Les Carnets Vanteaux avec l’atelier Microfictions
animé par Milena Mikhaïlova MakariusConsigne : écrire une microfiction en s’inspirant de l’œuvre de Joseph Koudelka et en particulier de son ouvrage Fabrique d’exils.
La chaleur du parc a été étouffée par l’étreinte de l’hiver. Plus loin, les feuilles se détachent des branches, s’envolent, pour finir leur vie écrasées sous les talons des passants insouciants du monde qui les entoure.
L’éclat dans ses yeux s’est éteint depuis longtemps, perdu au fil des mois. Ses os sont à peine protégés par le peu de chair qu’il lui reste. Il n’essaye plus de venir quémander, l’effort physique risquant de briser ses pattes si fines. Son estomac grogne, se plaint pour des oreilles qui ne lui prêtent nulle attention.
Ses coussinets s’enfoncent dans le pavé, ses griffes se brisent sur la pierre, mais il pousse son corps à bout et se traîne jusqu’à la fenêtre de sa maison. Le froid s’infiltre sous sa peau et ronge ses tripes. L’effort est grand mais il parvient à ne s’effondrer qu’une fois appuyé contre la porte vitrée. L’animal ferme les yeux, le museau pressé contre le verre. Les taches blanches dans sa vision grandissent, l’enveloppent. Son corps tremble, attaqué par la faim et la morsure du froid, mais il ne ressent plus aucune douleur.

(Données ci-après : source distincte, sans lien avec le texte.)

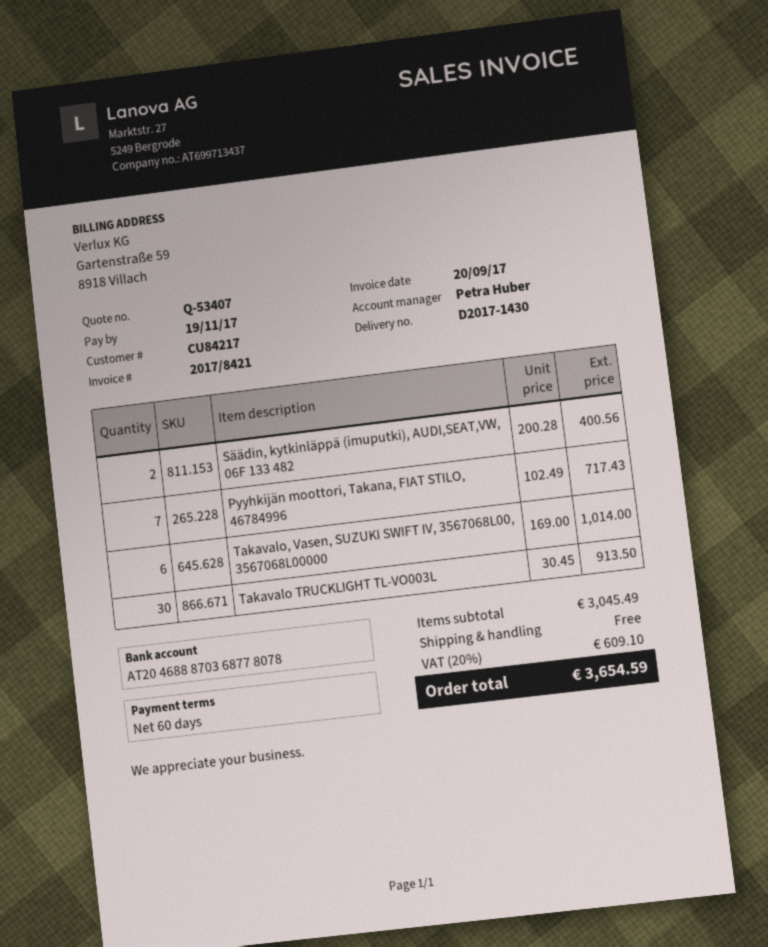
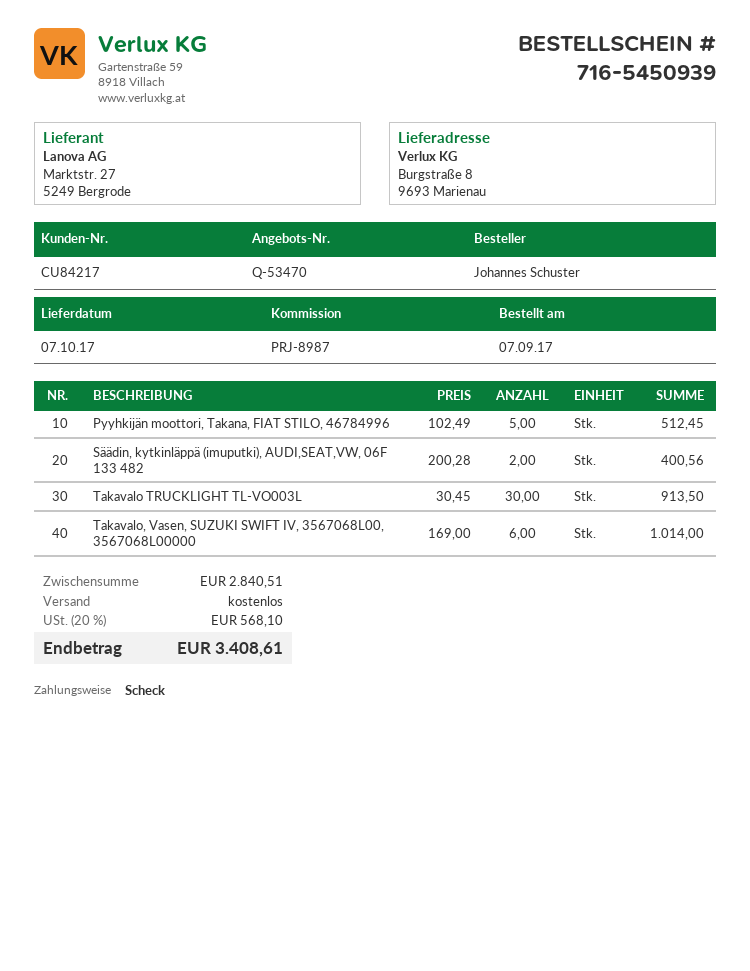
quote number: Q-53407 -> Q-53470
Pyyhkijän moottori, Takana, FIAT STILO, 46784996: 7 x 102.49 = 717.43 -> 5 x 102.49 = 512.45
subtotal: 3045.49 -> 2840.51
tax: 20% = 609.10 -> 20% = 568.10
total: 3654.59 -> 3408.61

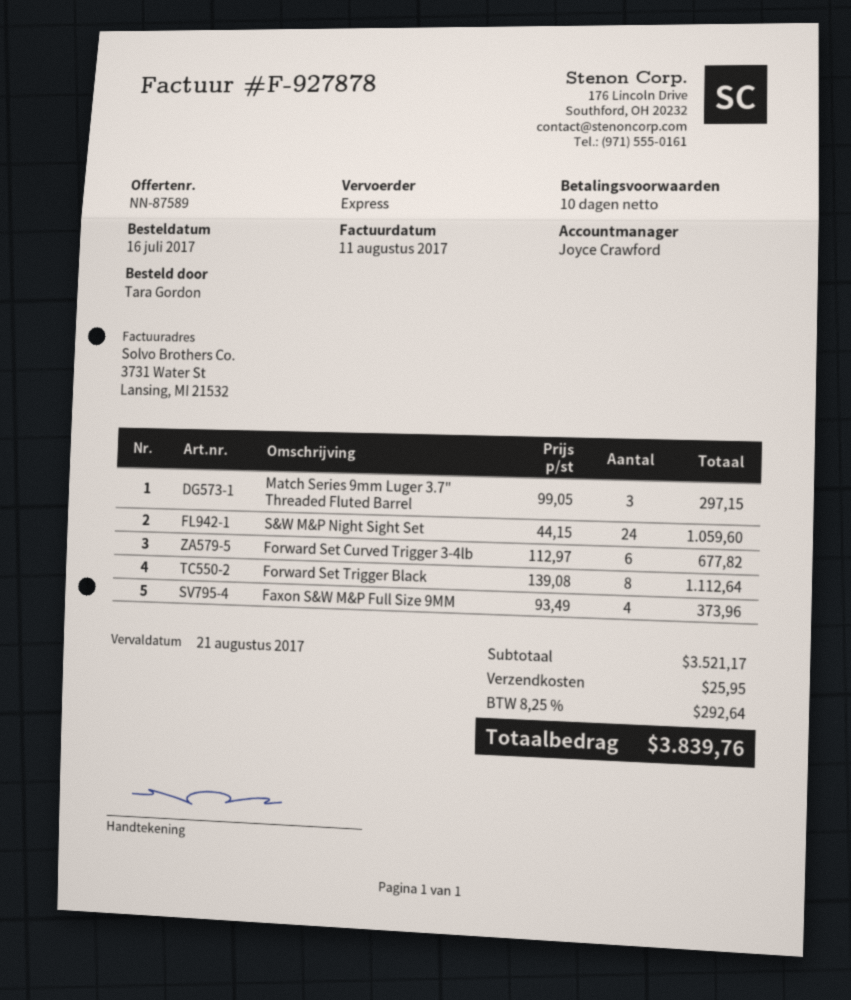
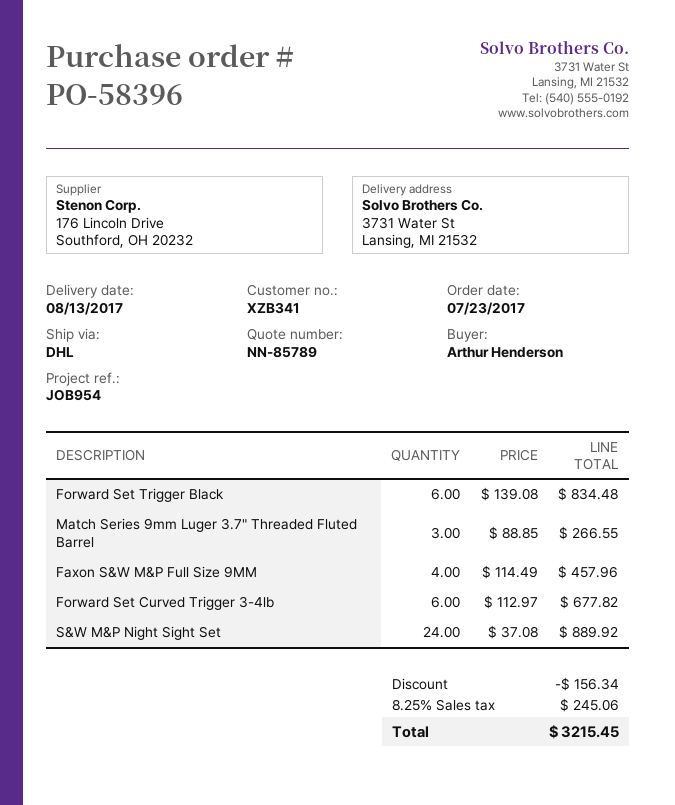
quote number: NN-87589 -> NN-85789
order date: 2017-07-16 -> 2017-07-23
ordered by: Tara Gordon -> Arthur Henderson
shipping method: express -> DHL
Match Series 9mm Luger 3.7" Threaded Fluted Barrel: 3 x 99.05 = 297.15 -> 3 x 88.85 = 266.55
S&W M&P Night Sight Set: 24 x 44.15 = 1059.60 -> 24 x 37.08 = 889.92
Forward Set Trigger Black: 8 x 139.08 = 1112.64 -> 6 x 139.08 = 834.48
Faxon S&W M&P Full Size 9MM: 4 x 93.49 = 373.96 -> 4 x 114.49 = 457.96
discount: none -> 156.34
shipping: 25.95 -> none
tax: 8.25% = 292.64 -> 8.25% = 245.06
total: 3839.76 -> 3215.45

La lumière est aveuglante mais allège son esprit. Il peut prétendre être de retour chez lui. Il peut prétendre appartenir aux humains qui ont envahi son foyer.
Le lendemain, son cadavre sera jeté dans un fossé rempli des victimes des atrocités de la guerre. Peut-être y retrouvera-t-il sa famille, parmi ces corps défigurés.